Shannon keeps his gaze trained on the floor, visions of Fiona alive and dead spiraling through his mind like a kaleidoscope of soaring highs and the most crushing of lows.
“Nine years ago,” he begins haltingly, “my girlfriend, Fiona, was raped and murdered in our flat in Dublin. We’d been together since we were fifteen.”
Kevin’s deep sigh says it all. “Start at the beginning.”
The next day, Shannon wakes up to Kevin returning to his office. Kevin hands him a coffee and asks what his plan is. Shannon wants to get cleaned up and find Victoria so he can explain his behavior the day before.
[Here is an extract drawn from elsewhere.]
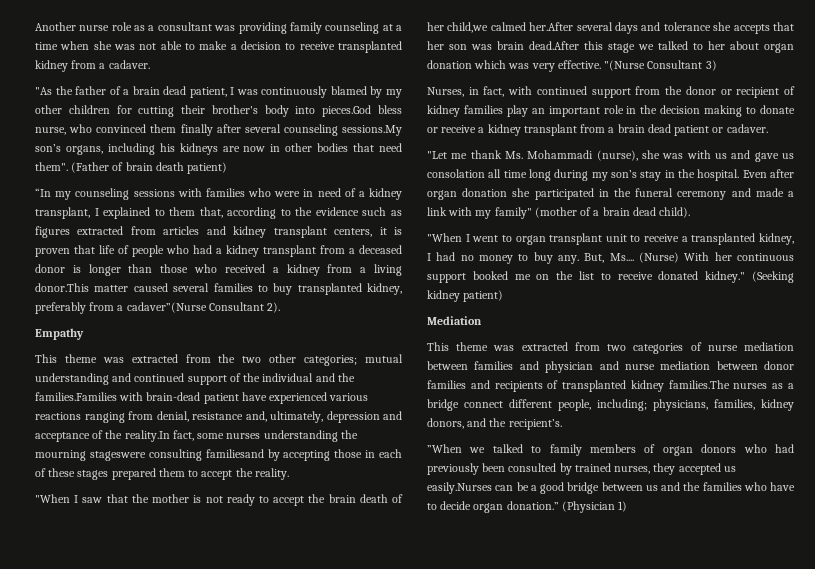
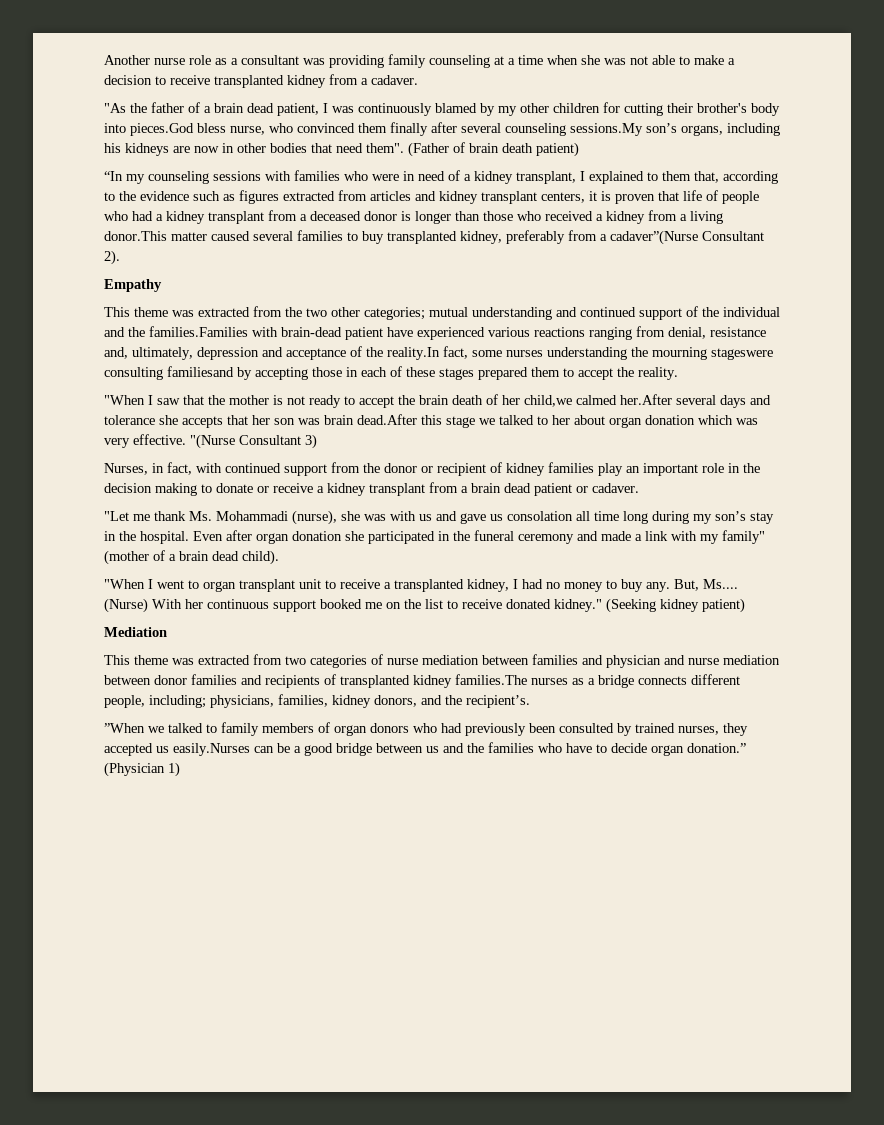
- This theme was extracted from two categories of nurse mediation between families and physician and nurse mediation between donor families and recipients of transplanted kidney families.The nurses as a bridge connect different people, including; physicians, families, kidney donors, and the recipient’s.
+ This theme was extracted from two categories of nurse mediation between families and physician and nurse mediation between donor families and recipients of transplanted kidney families.The nurses as a bridge connects different people, including; physicians, families, kidney donors, and the recipient’s.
He starts looking for her at the clinic. David says she isn’t there and isn’t at home either. Shannon convinces David that he loves Victoria and wants to make things right.
Victoria wakes up on David and Daisy’s sofa and finds the note David left telling her to take the day off. While making coffee, David texts her to say Shannon is on the way to see her, so she’s ready when she hears his motorcycle pull up.
Shannon tells her about meeting Fiona at fifteen. He shows her the precious pictures, and when she asks, Shannon shares what happened to Fiona. He tells Victoria he loves her and that she’s become home to him.
It is a lot to process, and Victoria needs some time. Although he agreed to give her time, they decided to spend their unexpected day off together. They go to the beach, have lunch, enjoy the water and return to the home they shared. Their day together has reconfirmed their bond.
“Is tú grá mo chroí,” he whispers in her ear.
“What does that mean?” He’s spoken to her in the words of his homeland before, but she’s never heard that particular phrase.
“‘You are the love of my heart’ in Irish, or you might call it Gaelic. We call it Irish at home.”
She closes her eyes against the burn of tears. “Is tú grá mo chroí,” she says, tightening her hold on him. “Always.”